Extracted data entries
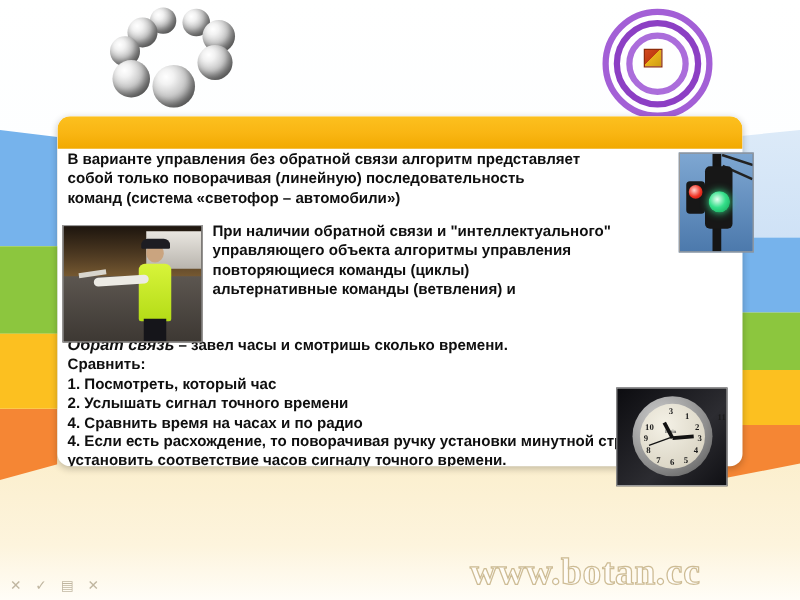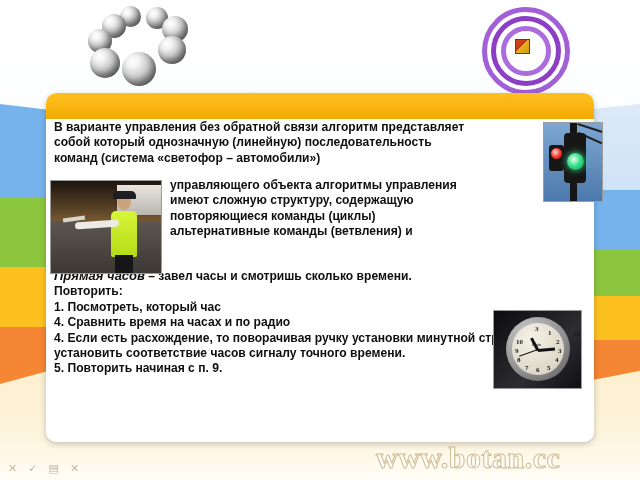"В варианте управления без обратной" .card { height: 349px -> 280px }
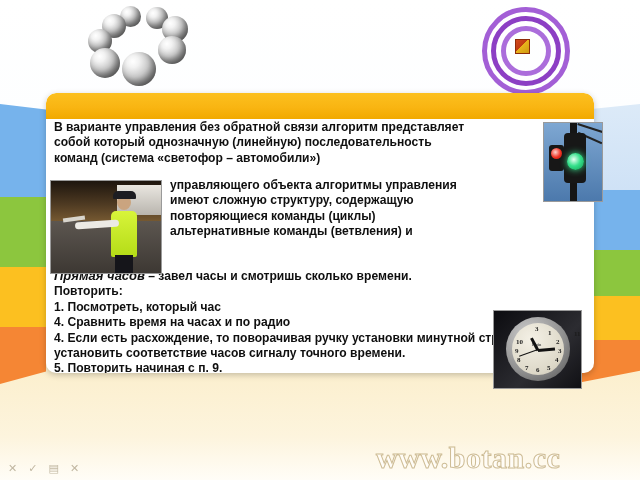"собой который однозначную (линейную)" p { text: который однозначную -> только поворачивая }
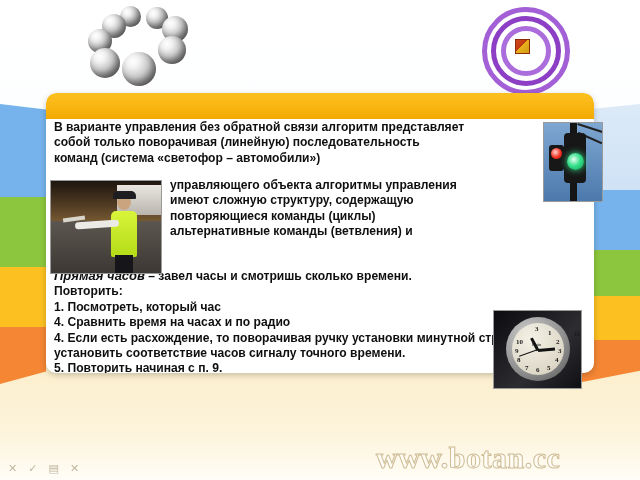"При наличии обратной связи и" p { html: none -> <p>При наличии обратной связи и "интеллектуального"</p> }
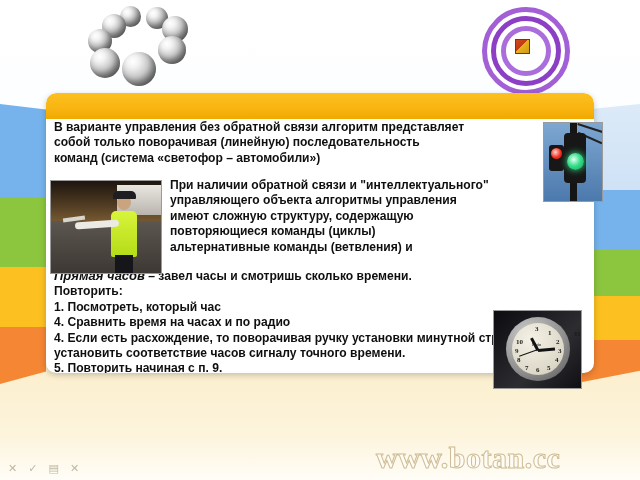"имеют сложную структуру, содержащую" p { html: <p>имеют сложную структуру, содержащую</p> -> none }
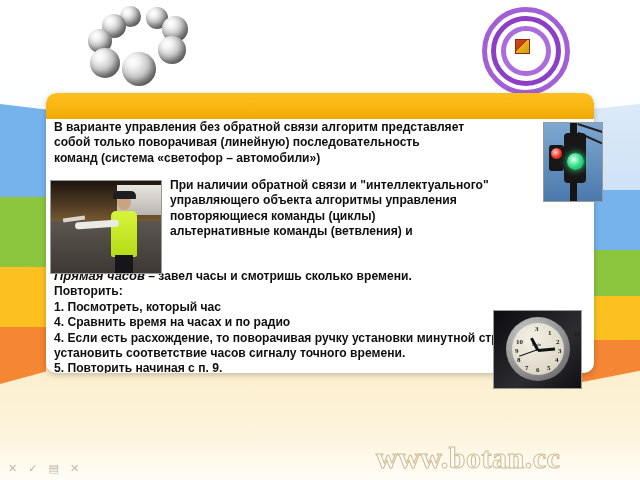"Прямая часов" span.em { text: Прямая часов -> Обрат связь }
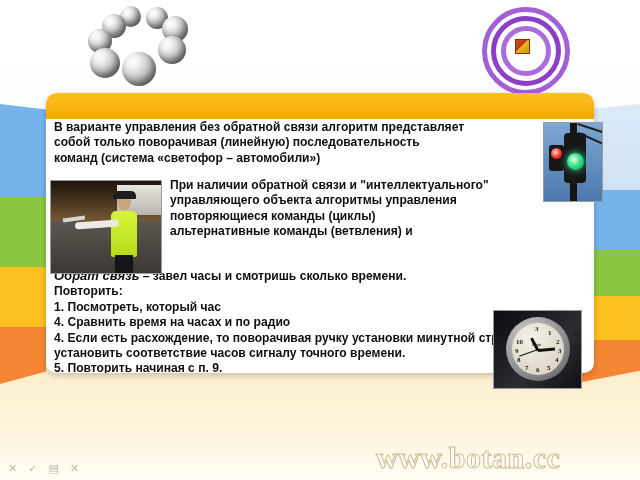"Повторить:" p { text: Повторить -> Сравнить }
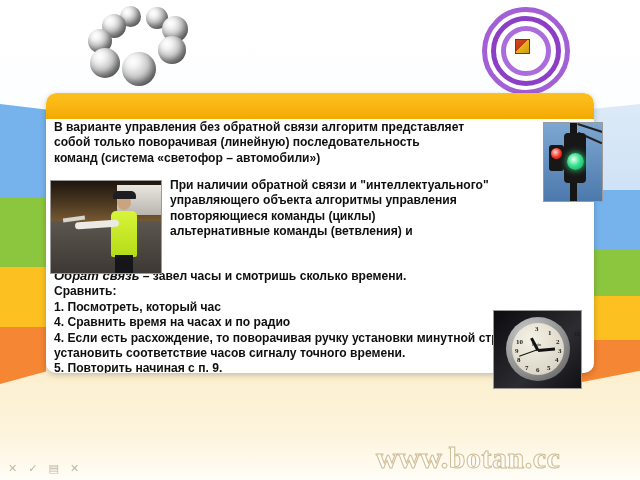"2. Услышать сигнал точного времени" p { html: none -> <p>2. Услышать сигнал точного времени</p> }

**Problem description**
Each line from the first line of the data above through the one containing "none -> <p>При" must be set down exactly; the pictures must not be.

**Solution to this exercise**
"В варианте управления без обратной" .card { height: 349px -> 280px }
"собой который однозначную (линейную)" p { text: который однозначную -> только поворачивая }
"При наличии обратной связи и" p { html: none -> <p>При наличии обратной связи и "интеллектуального"</p> }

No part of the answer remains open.